José Luis Requero

Hacia un mundo feliz

Según el Consejo de Europa la corrupción es «una amenaza extremadamente grave, hasta potencialmente fatal, para el buen funcionamiento de la economía y de las instituciones democráticas». Se explica así que en las encuestas del CIS o en la más reciente del Real Instituto Elcano encabece las preocupaciones de los españoles y que tenga mucho que ver con el creciente desafecto ciudadano hacia la política y los políticos. Por esto es acertada la reivindicación de la política que se hacía el pasado domingo desde este periódico, porque corrupción y política no son sinónimos. Es una patología que nace en el desempeño de cargos públicos, pero de ella no están libres las relaciones entre particulares, quizás porque tienen las mismas raíces inmorales.

Si la corrupción hace peligrar los sistemas democráticos es a éstos a los que corresponde regenerarse, porque la lucha sincera y eficaz contra la corrupción o nace desde el propio sistema amenazado o no nacerá. Y una manera de no asumir esa responsabilidad de regeneración es equivocarse de enemigos. Por ejemplo, los enemigos de la democracia o de los partidos más que los antisistema o los planteamientos totalitarios, lo son aquellos que desde dentro se aprovechan de cargos o partidos; y en otro orden de cosas, los enemigos de la monarquía no hay que buscarlos entre los pérfidos republicanos sino, más bien, entre cortesanos y aquellos que desde dentro de la institución incurren en lo que, pudorosamente, se llaman «conductas inadecuadas».

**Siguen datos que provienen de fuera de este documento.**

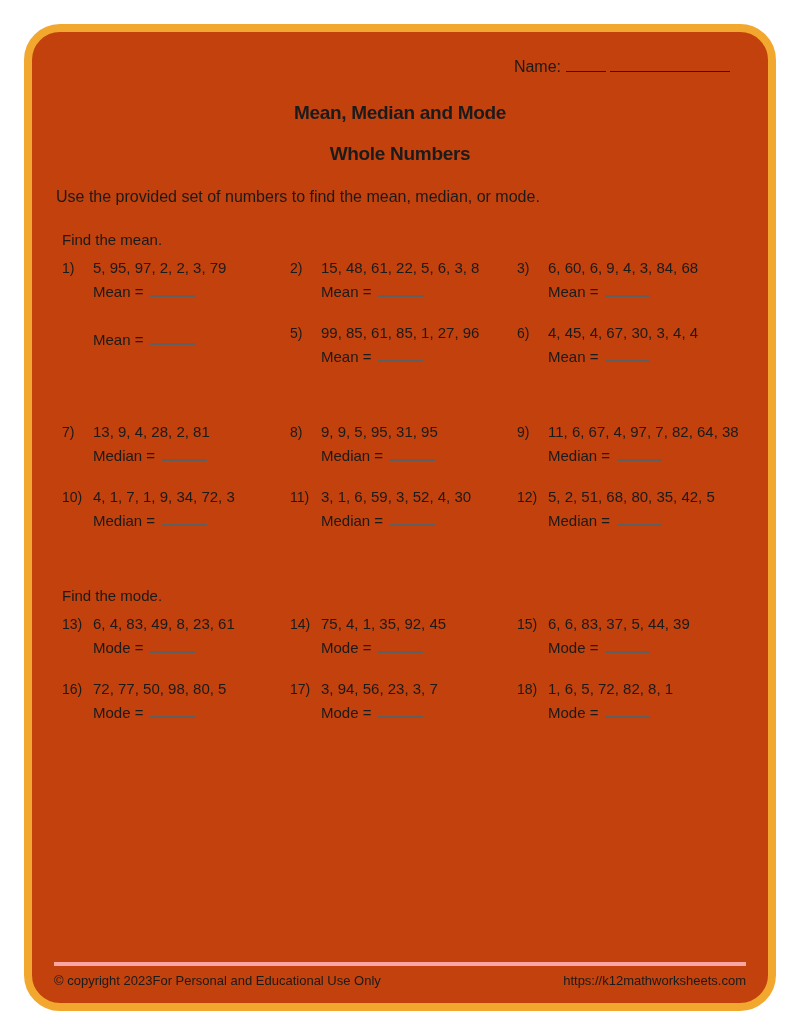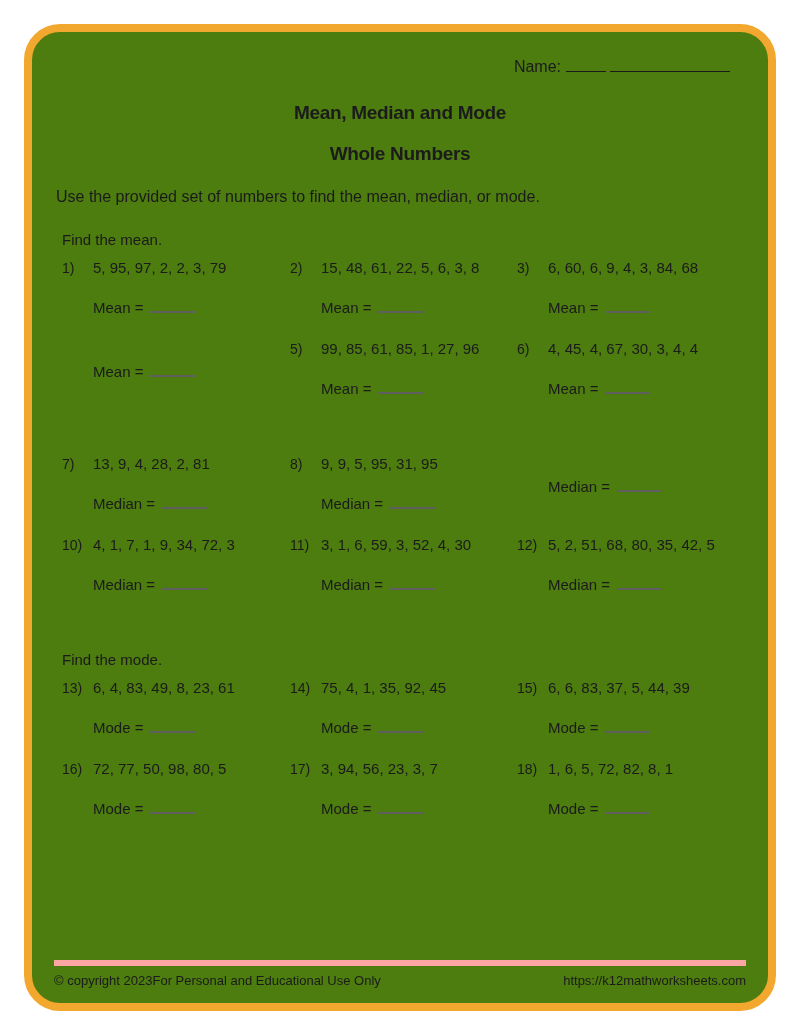--- a/index.html
+++ b/index.html
@@ -3,21 +3,21 @@
 <meta charset="utf-8">
 <style>
   * { margin: 0; padding: 0; box-sizing: border-box; }
   html, body { width: 800px; height: 1035px; background: #ffffff; }
   body { font-family: "Liberation Sans", sans-serif; color: #1b1b1b; position: relative; }
 
   .page {
     position: absolute; inset: 24px;
     border: 8px solid #F2A72E;
     border-radius: 36px;
-    background: #4d7c0f;
+    background: #c2410c;
   }
   .content { padding: 26px 24px 0 24px; position: relative; height: 100%; }
 
   
   .name-row { text-align: right; padding-right: 14px; font-size: 16px; }
   .name-row .nl { vertical-align: baseline; }
   .u-seg { display: inline-block; border-bottom: 1.5px solid #1b1b1b; height: 14px; vertical-align: baseline; }
   .u1 { width: 40px; margin-left: 5px; }
   .u2 { width: 120px; margin-left: 4px; }
 
@@ -33,31 +33,31 @@
   .section-heading { font-size: 15px; }
   .problems-grid {
     display: grid;
     grid-template-columns: 228px 227px auto;
     row-gap: 24px;
     margin-top: 11px;
   }
   .problem { font-size: 15px; }
   .p-line { white-space: nowrap; }
   .p-num { display: inline-block; width: 31px; font-size: 14px; }
-  .p-ans { margin-left: 31px; margin-top: 22px; }
+  .p-ans { margin-left: 31px; margin-top: 6px; }
   .blank {
     display: inline-block; width: 45px; height: 15px;
     border-bottom: 2px solid #5f5f5f; margin-left: 7px;
     vertical-align: baseline;
   }
 
   
   .footer {
     position: absolute; left: 22px; right: 22px; bottom: 15px;
-    border-top: 6px solid #fca5a5;
+    border-top: 4px solid #fca5a5;
     padding-top: 7px;
     display: flex; justify-content: space-between; align-items: baseline;
     font-size: 13px;
   }
   .footer .mid { flex: 1; text-align: left; }
   .footer .left, .footer .right { white-space: nowrap; }
   .footer .right { color: #1b1b1b; text-decoration: none; }
 </style>
 </head>
 <body>
@@ -112,20 +112,21 @@
 
         <div class="problem">
           <div class="p-line"><span class="p-num">7)</span><span>13, 9, 4, 28, 2, 81</span></div>
           <div class="p-ans"><span>Median =</span><span class="blank"></span></div>
         </div>
         <div class="problem">
           <div class="p-line"><span class="p-num">8)</span><span>9, 9, 5, 95, 31, 95</span></div>
           <div class="p-ans"><span>Median =</span><span class="blank"></span></div>
         </div>
         <div class="problem">
+          <div class="p-line"><span class="p-num">9)</span><span>11, 6, 67, 4, 97, 7, 82, 64, 38</span></div>
           <div class="p-ans"><span>Median =</span><span class="blank"></span></div>
         </div>
         <div class="problem">
           <div class="p-line"><span class="p-num">10)</span><span>4, 1, 7, 1, 9, 34, 72, 3</span></div>
           <div class="p-ans"><span>Median =</span><span class="blank"></span></div>
         </div>
         <div class="problem">
           <div class="p-line"><span class="p-num">11)</span><span>3, 1, 6, 59, 3, 52, 4, 30</span></div>
           <div class="p-ans"><span>Median =</span><span class="blank"></span></div>
         </div>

Aparte de equivocarse de enemigo otro error –quizás aun más mortífero– sería diseñar reformas no para erradicar ese mal que es la corrupción, sino para camuflarlo o maquillarlo. En otras ocasiones me he referido a las reformas judiciales en ciernes. Desde hace más de cien años la discusión acerca de quién debe asumir la instrucción penal –si los jueces o los fiscales–, ha formado parte de un debate académico. Bastó que en los tiempos de Felipe González proliferasen casos de corrupción, que personajes relevantes de la política o de la economía desfilasen por los juzgados, para que un debate hasta ese momento de eruditos se llevase a la opinión pública. Fueron años en los que empezó plantearse la conveniencia más bien el interés de que la investigación cayese en la órbita jurídica del gobierno. Ahora ese interés puede acabar en el BOE.

La reforma que viene quita la investigación al juez para dársela al Ministerio Fiscal; se cercena la acción popular, se mete en el proceso penal el principio de oportunidad y se limita el tiempo de investigación. Y añádase la previsión de que se pueda prohibir u obstaculizar la información sobre casos de corrupción, otro error porque el peligro no está en quien informa sino en quien filtra; del mismo modo que recientes chapuzas judiciales no son razón sino más bien pretexto para esa reforma. La investigación penal de la corrupción se llevaría entre una policía y una Fiscalía, ambas insertadas en la estructura gubernamental; con la libertad de información cercenada –ni para darla ni para recibirla– el círculo se cerraría y acabaríamos viviendo en un mundo feliz, con un sistema democrático saneado en falso. La corrupción ya no existiría, no porque ese sistema se haya regenerado sino porque se procuraría una suerte de toque de queda, jurídico y mediático.

Insisto: ante esa amenaza para la democracia, para el sistema de partidos que advierte el Consejo de Europa en la corrupción, lo peor sería un cierre en falso. Y lo habría si los grandes partidos pactasen una reforma que les garantizase, con sutilidades de mayor o menor grado, el control sobre la Justicia y, en particular, sobre la investigación de la corrupción: sería un pan para hoy, pero habría mucha hambre mañana. Un error de bulto imperdonable que pagaríamos todos porque la corrupción seguiría, es más, el corrupto se envalentonaría, pero como las actuales posibilidades de información y de movilización de masas son insospechadas, todo se acabaría sabiendo. Los incendiarios antisistema encontrarían el más eficaz combustible en la certeza de un sistema amañado y desigual en el que las cartas están marcadas, en el que las instancias de control gozarían de una credibilidad parangonable a la de una comisión parlamentaria de investigación.